▶ [INFORMATION SHOWN]
◆ ◆ ◆ ◆ ◆ ◆ ◆

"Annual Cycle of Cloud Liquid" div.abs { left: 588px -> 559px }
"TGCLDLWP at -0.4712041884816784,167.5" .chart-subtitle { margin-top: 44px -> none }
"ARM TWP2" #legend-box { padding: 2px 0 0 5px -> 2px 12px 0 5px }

◆ ◆ ◆ ◆ ◆ ◆ ◆

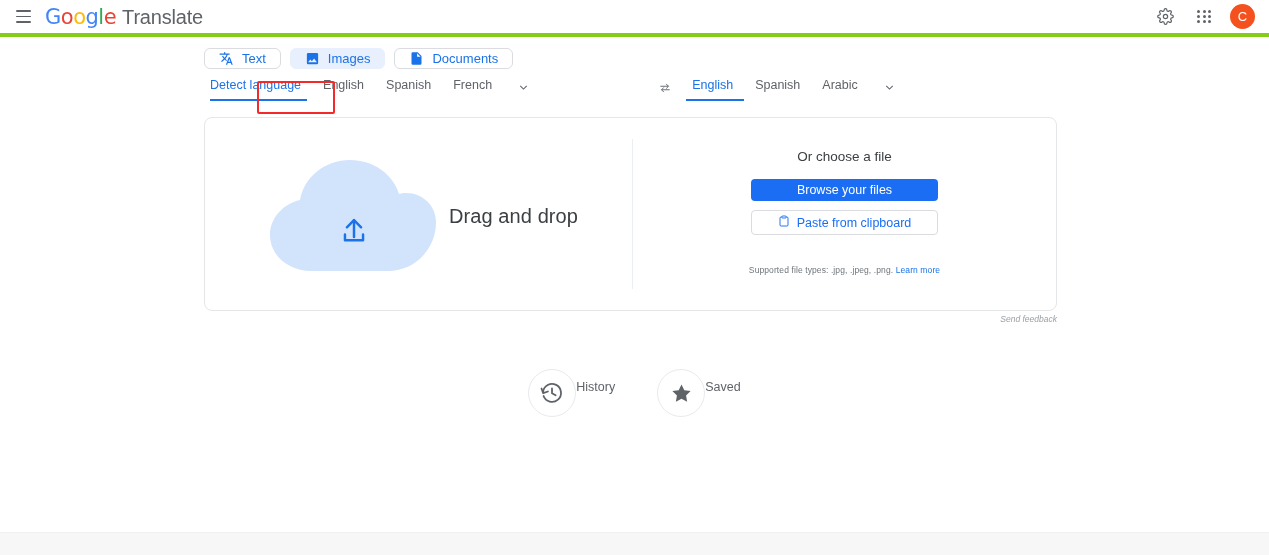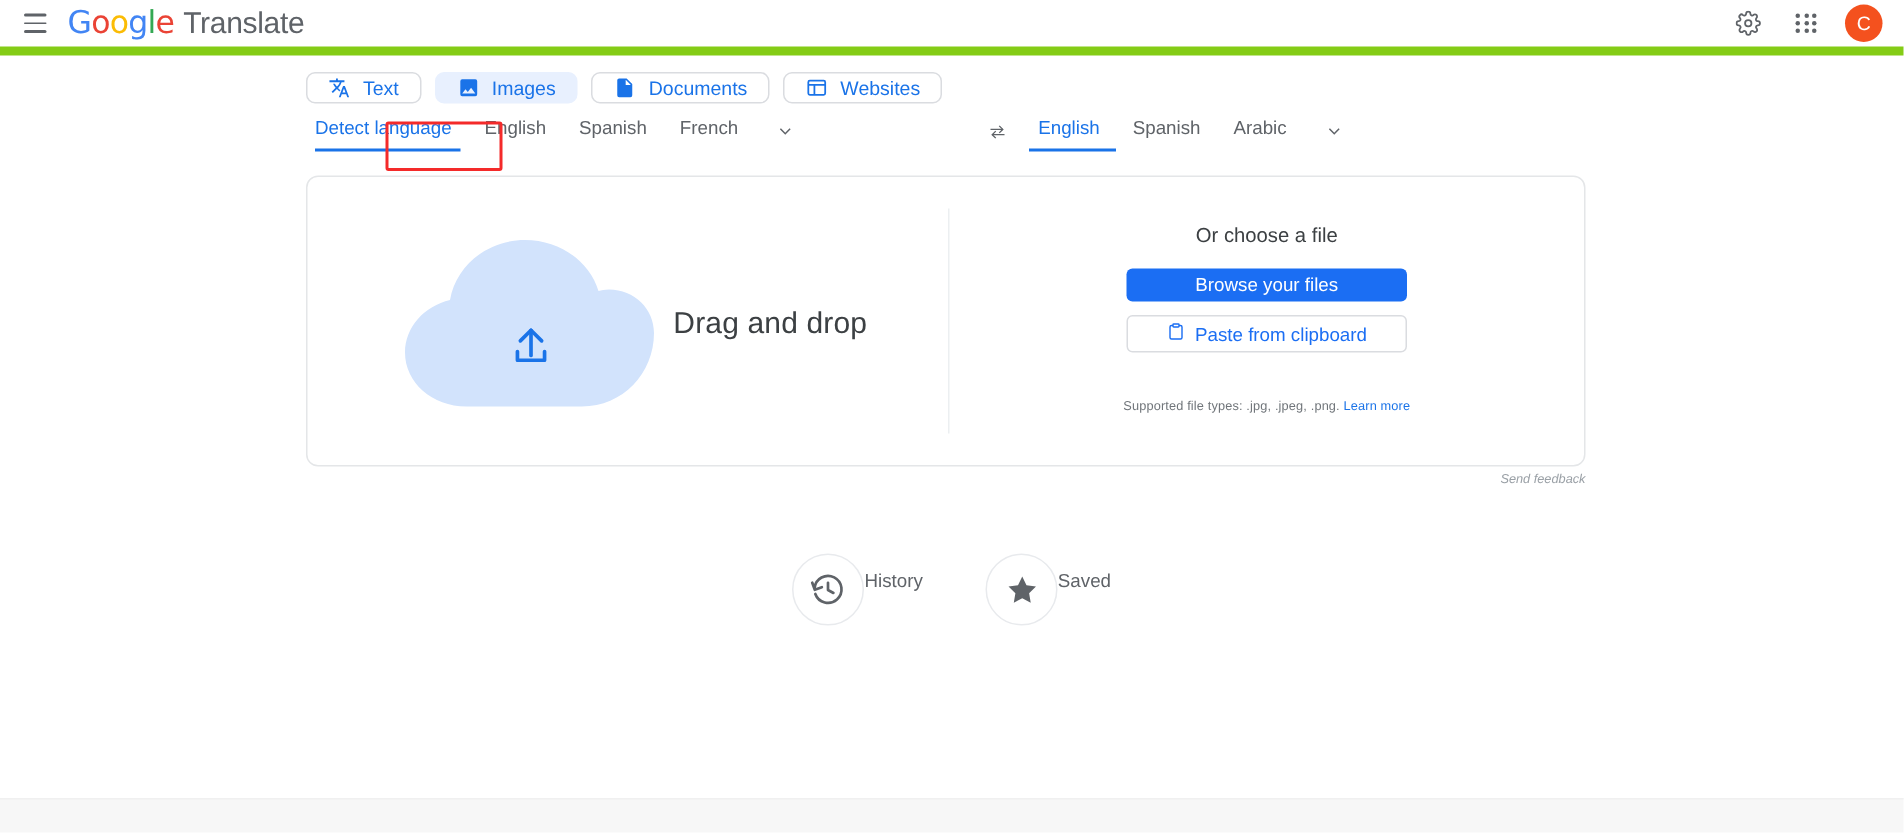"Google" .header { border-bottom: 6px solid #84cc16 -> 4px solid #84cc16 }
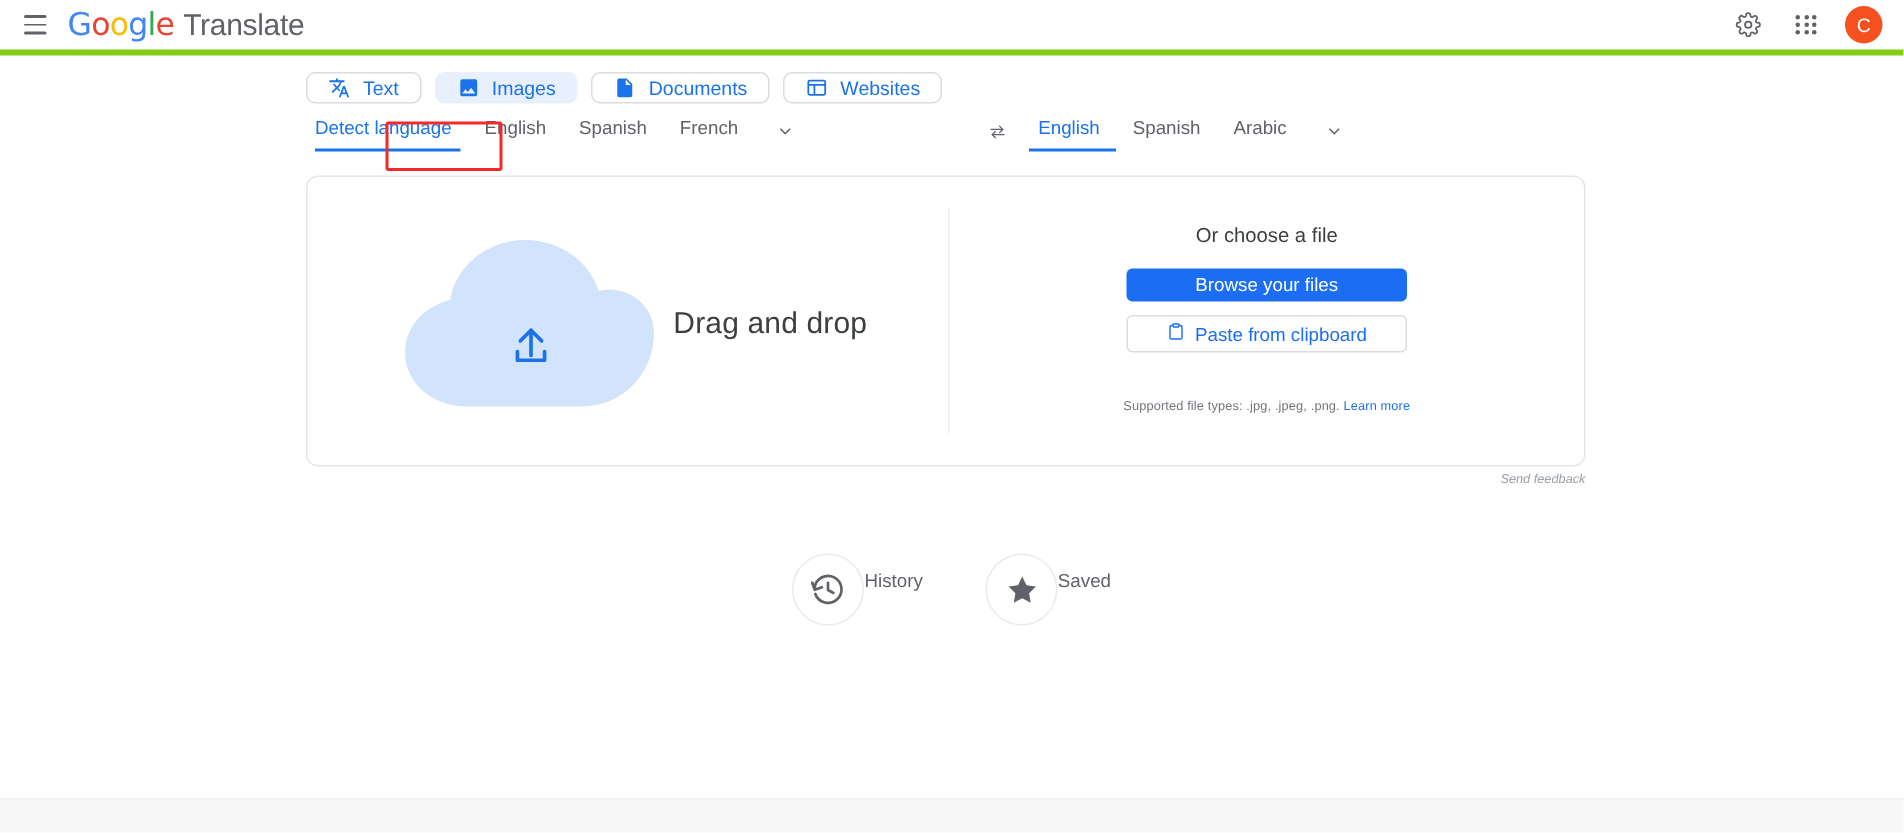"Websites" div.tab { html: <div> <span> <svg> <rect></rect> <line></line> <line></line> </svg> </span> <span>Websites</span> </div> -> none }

◆ ◆ ◆ ◆ ◆ ◆ ◆

▶ [WHAT YOU WILL DO] Out of the records above, please copy exactly the lines from the line with "border-bottom: 6px solid" up to and including the line with "html: <div> <span>", minus the pictures.

▶ [ANSWER]
"Google" .header { border-bottom: 6px solid #84cc16 -> 4px solid #84cc16 }
"Websites" div.tab { html: <div> <span> <svg> <rect></rect> <line></line> <line></line> </svg> </span> <span>Websites</span> </div> -> none }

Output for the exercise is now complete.